*Exercise prompt:* An exact copy of the lines from the one containing "- SE-DATABASE-PRACTICALS" through the last line below is required; include both of those lines and no others.

--- Entries shown Enclosed Below ---

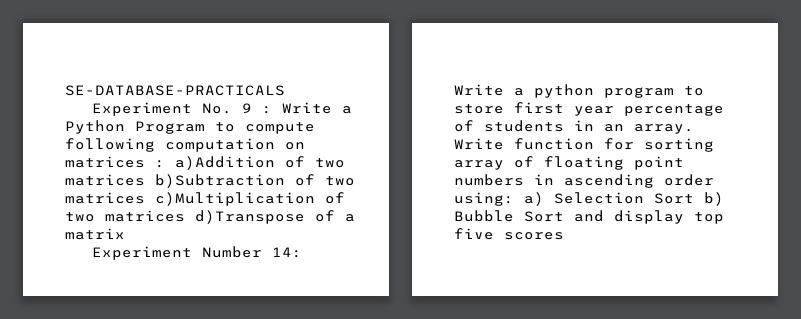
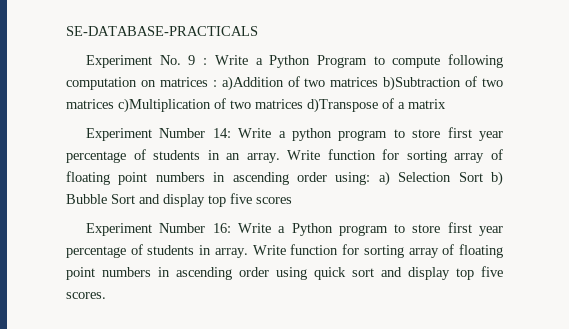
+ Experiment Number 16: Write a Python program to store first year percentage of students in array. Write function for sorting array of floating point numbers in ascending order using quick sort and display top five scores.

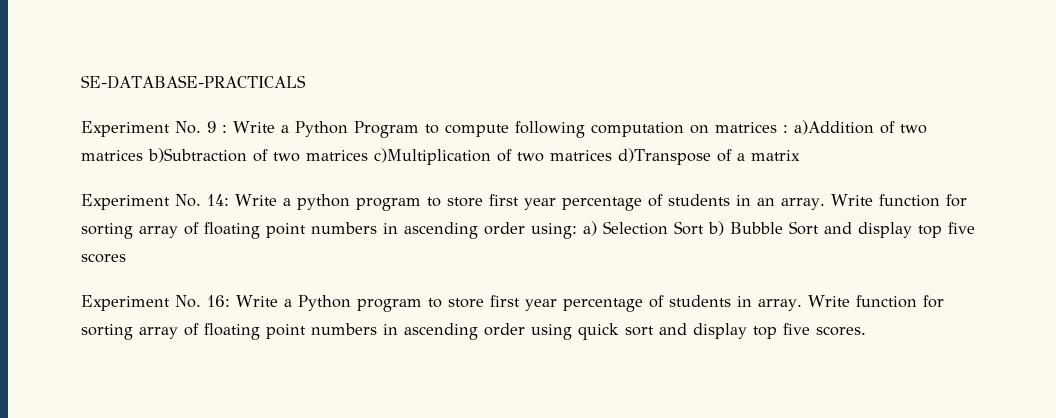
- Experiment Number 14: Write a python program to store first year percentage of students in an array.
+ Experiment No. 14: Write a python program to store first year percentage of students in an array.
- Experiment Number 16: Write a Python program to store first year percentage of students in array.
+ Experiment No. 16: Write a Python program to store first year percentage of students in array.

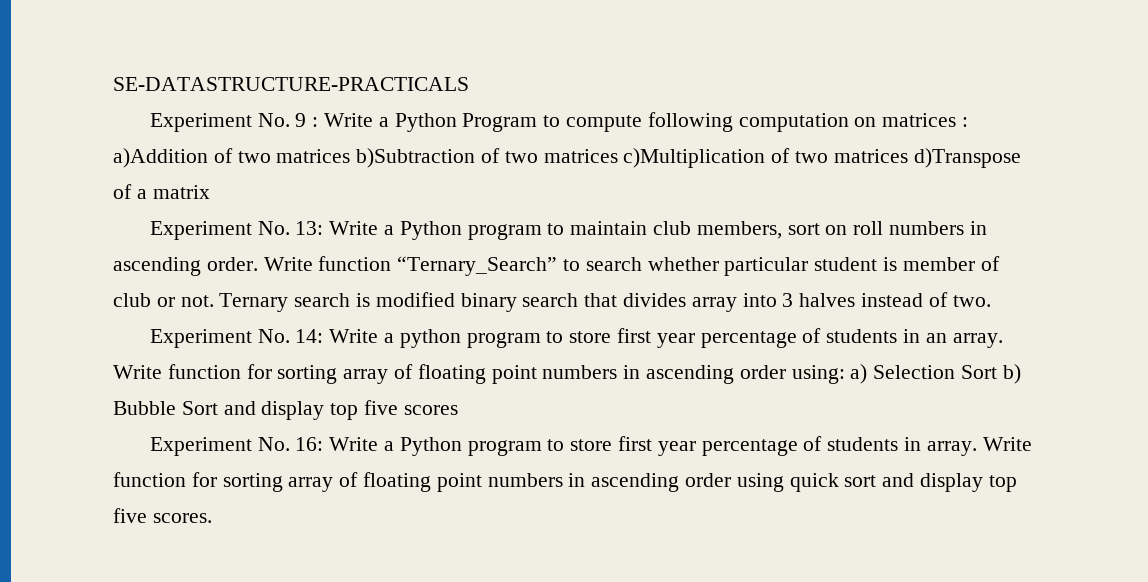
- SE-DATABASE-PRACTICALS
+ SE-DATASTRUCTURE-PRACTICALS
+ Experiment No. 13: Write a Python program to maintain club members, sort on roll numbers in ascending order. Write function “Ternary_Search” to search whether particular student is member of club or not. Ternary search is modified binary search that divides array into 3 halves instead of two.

--- End of Enclosed Entries shown ---

*Task answer:*
- SE-DATABASE-PRACTICALS
+ SE-DATASTRUCTURE-PRACTICALS
+ Experiment No. 13: Write a Python program to maintain club members, sort on roll numbers in ascending order. Write function “Ternary_Search” to search whether particular student is member of club or not. Ternary search is modified binary search that divides array into 3 halves instead of two.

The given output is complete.